Georgia Republican U.S. Senator Kelly Loeffler faces off against Democratic challenger Raphael Warnock. Loeffler criticizes Warnock for liberal proposals, including a significant tax hike. While Raphael cites Loeffler’s wealth and says she does not care about “ordinary Georgians.” The outcome of the upcoming Georgia runoff election will determine who holds majority power in the U.S. Senate.
Photo: Georgia Republican U.S. Sen. Kelly Loeffler (left) and Democratic challenger Raphael Warnock appear during a debate Sunday, Dec. 6, 2020, in Atlanta.
Photo Credit: Ben Gray / AP
The Center Square [By Nyamekye Daniel]-
Georgia Republican U.S. Sen. Kelly Loeffler lambasted her Democratic opponent Raphael Warnock for his liberal proposals during a debate Sunday night.
Loeffler faces Warnock in a high stakes runoff election Jan. 5 – one of two U.S. Senate runoffs in Georgia that will determine which party holds power in the Senate moving forward.
Loeffler called Warnock a Marxist and a socialist who would raise taxes and change Georgia’s values.
“The Democrats want to fundamentally change America, and the agent of change is my opponent, radical liberal Raphael Warnock,” Loeffler said. “Someone that has attacked police from the pulpit. Someone that has attacked our military. Someone that has agreed to raise taxes on hardworking Georgians as much as $2,000 per family, off the bat.”
Warnock said Loeffler, who is the wealthiest member of Congress, does not care about “ordinary Georgians” and uses her political power for financial gain. He said Loeffler’s attacks aim to stir attention away from her poor policy track record while in office.
“I’m concerned that Washington is not focused on ordinary people,” Warnock said. “You can’t tell the difference between Washington backrooms and corporate boardrooms. My opponent represents the worst of that kind of problem.”
The outcome of the race and a second runoff race between Republican incumbent Sen. David Perdue and Democrat Jon Ossoff will determine partisan control of the U.S. Senate. Republicans are fighting to maintain their majority hold. If both Democrats win, a 50-50 balance of power will exist, with the vice president holding a tie-breaker vote.
Loeffler, a businesswoman, was appointed to the seat last year after the resignation of former Sen. Johnny Isakson. Loeffler has a net worth of $800 million, Forbes estimated, but referred Sunday to her early life on an Illinois farm. Loeffler has been criticized and was investigated by the U.S. Justice Department for trading stocks after advance warning of the COVID-19 outbreak.

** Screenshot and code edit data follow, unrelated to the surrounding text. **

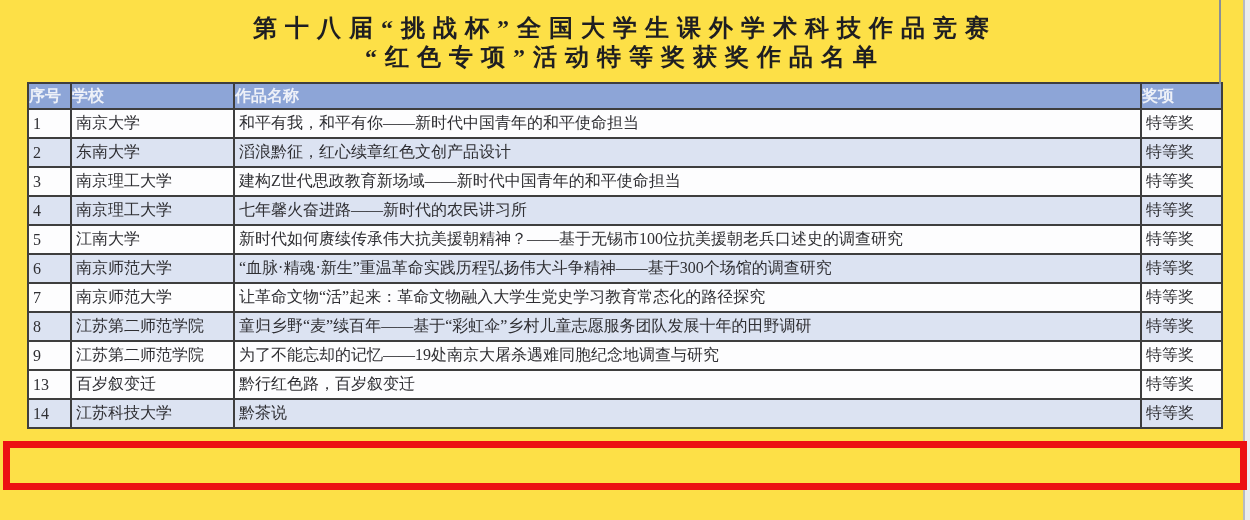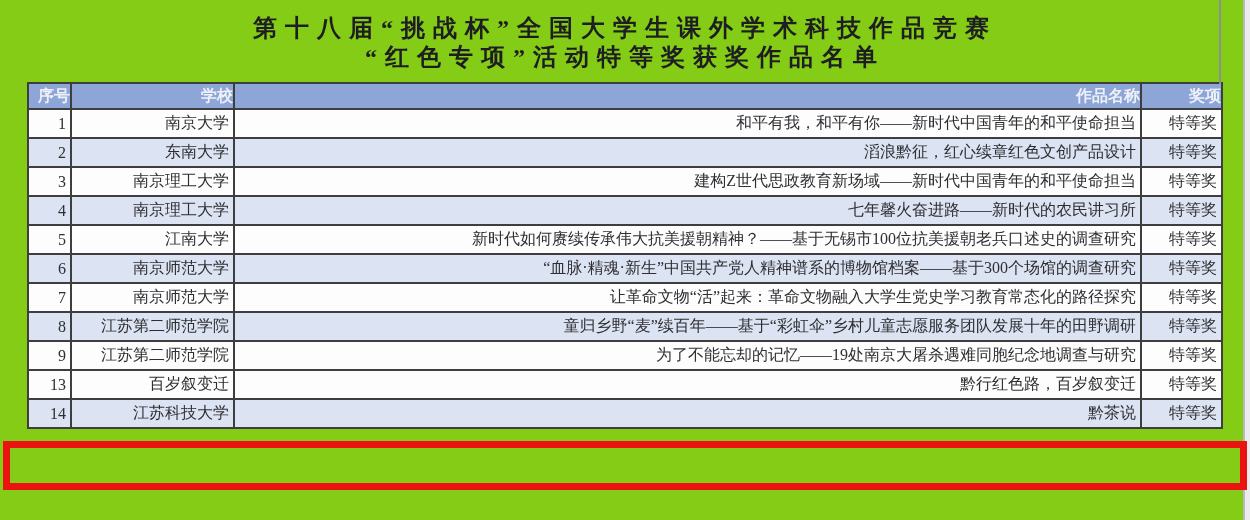--- a/index.html
+++ b/index.html
@@ -1,29 +1,29 @@
 <!DOCTYPE html>
 <html style="--header-bg: #8da5d7; --row-bg: #fdfdfe; --row-alt-bg: #dce3f2; --grid-border: #3e3e3e; --highlight-red: #ec1212;"><head>
 <meta charset="utf-8">
 <style>
   * { margin:0; padding:0; box-sizing:border-box; }
   html,body { width:1250px; height:520px; background:#ffffff; overflow:hidden; }
   body { font-family:"Liberation Serif","DejaVu Serif",serif; color:#2a2a2e; }
 
-  .page { position:relative; width:1250px; height:520px; background:#84cc16; }
+  .page { position:relative; width:1250px; height:520px; background:#fde047; }
 
   .doc-title { position:absolute; top:14px; left:0; width:1250px; text-align:center;
                font-weight:bold; color:#1e1e22; font-size:24px; line-height:29px;
                letter-spacing:8px; }
 
   .award-table { position:absolute; top:82px; left:27px; width:1194px;
                  border-collapse:collapse; table-layout:fixed;
                  font-size:16px; }
   .award-table th, .award-table td { border:2px solid var(--grid-border,#3e3e3e);
-                 text-align:right; vertical-align:middle; overflow:hidden;
+                 text-align:left; vertical-align:middle; overflow:hidden;
                  white-space:nowrap; }
   .award-table th { background:var(--header-bg,#8da5d7); color:#eef1f8;
                  font-weight:bold; height:26px; font-size:16px; }
   .award-table td { height:29px; background:var(--row-bg,#fdfdfe); color:#2f2f33; padding:0 4px; }
   .award-table tr.alt td { background:var(--row-alt-bg,#dce3f2); }
   .col-no  { width:43px; }
   .col-school { width:163px; }
   .col-work { width:907px; }
   .col-award { width:81px; }
 
@@ -89,21 +89,21 @@
         </tr>
         <tr>
           <td>5</td>
           <td>江南大学</td>
           <td>新时代如何赓续传承伟大抗美援朝精神？——基于无锡市100位抗美援朝老兵口述史的调查研究</td>
           <td>特等奖</td>
         </tr>
         <tr class="alt">
           <td>6</td>
           <td>南京师范大学</td>
-          <td>“血脉·精魂·新生”中国共产党人精神谱系的博物馆档案——基于300个场馆的调查研究</td>
+          <td>“血脉·精魂·新生”重温革命实践历程弘扬伟大斗争精神——基于300个场馆的调查研究</td>
           <td>特等奖</td>
         </tr>
         <tr>
           <td>7</td>
           <td>南京师范大学</td>
           <td>让革命文物“活”起来：革命文物融入大学生党史学习教育常态化的路径探究</td>
           <td>特等奖</td>
         </tr>
         <tr class="alt">
           <td>8</td>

However, investigators closed the case, finding no wrongdoing on Loeffler’s part.
Loeffler touted the coronavirus relief package passed by Congress in late March as one of her achievements as a senator. She blamed Democrats for holding up additional coronavirus aid for Americans.
“My opponent radical liberal Raphael Warnock would be a rubber stamp for [Sen.] Chuck Schumer and [House Speaker] Nancy Pelosi as they try to use this pandemic to put the cost on the back of hardworking Georgians in the form of high taxes to fundamentally change America, and I’m not going to stand by and let that happen,” Loeffler said.
Warnock said his comments about law enforcement and the military were taken out of context, and he is against defunding the police.
“I actually brought together the law enforcement officers here in this city, the chief of police, Black Lives Matter activists, the sitting attorney general, families, parents, all in my church, focused on working on these issues that we’ve seen emerge time and time again,” said Warnock, who serves as senior pastor at the Atlanta church that was led by the Rev. Martin Luther King Jr.
Loeffler also criticized Warnock for a sermon in which he said, “you can’t serve God and the military.” Warnock said the ceremony originated from a text in the Bible that says, “you can’t serve God and mammon,” which refers to not serving “two masters.”
Both opponents used the Bible as a reference for the debate Sunday, as Warnock was questioned about his ability to separate church from state. Warnock said the political position would allow him to continue his ministry, advocating for health care, voting rights, essential workers and ordinary people.
Loeffler vowed to keep taxes low and protect school-choice programs and the Tax Cuts and Jobs Act of 2017 if reelected.
“The Jobs Act that Raphael Warnock would overturn would raise taxes on single moms, making $39,000 with two kids. Their taxes would go up 20%,” Loeffler said. “That’s not a way to help hardworking families here in Georgia succeed.”
Perdue and Ossoff also were invited to participate in the debate series hosted by the Atlanta Press Club on Sunday, but Perdue declined. Reporters interviewed Ossoff during the time slot instead.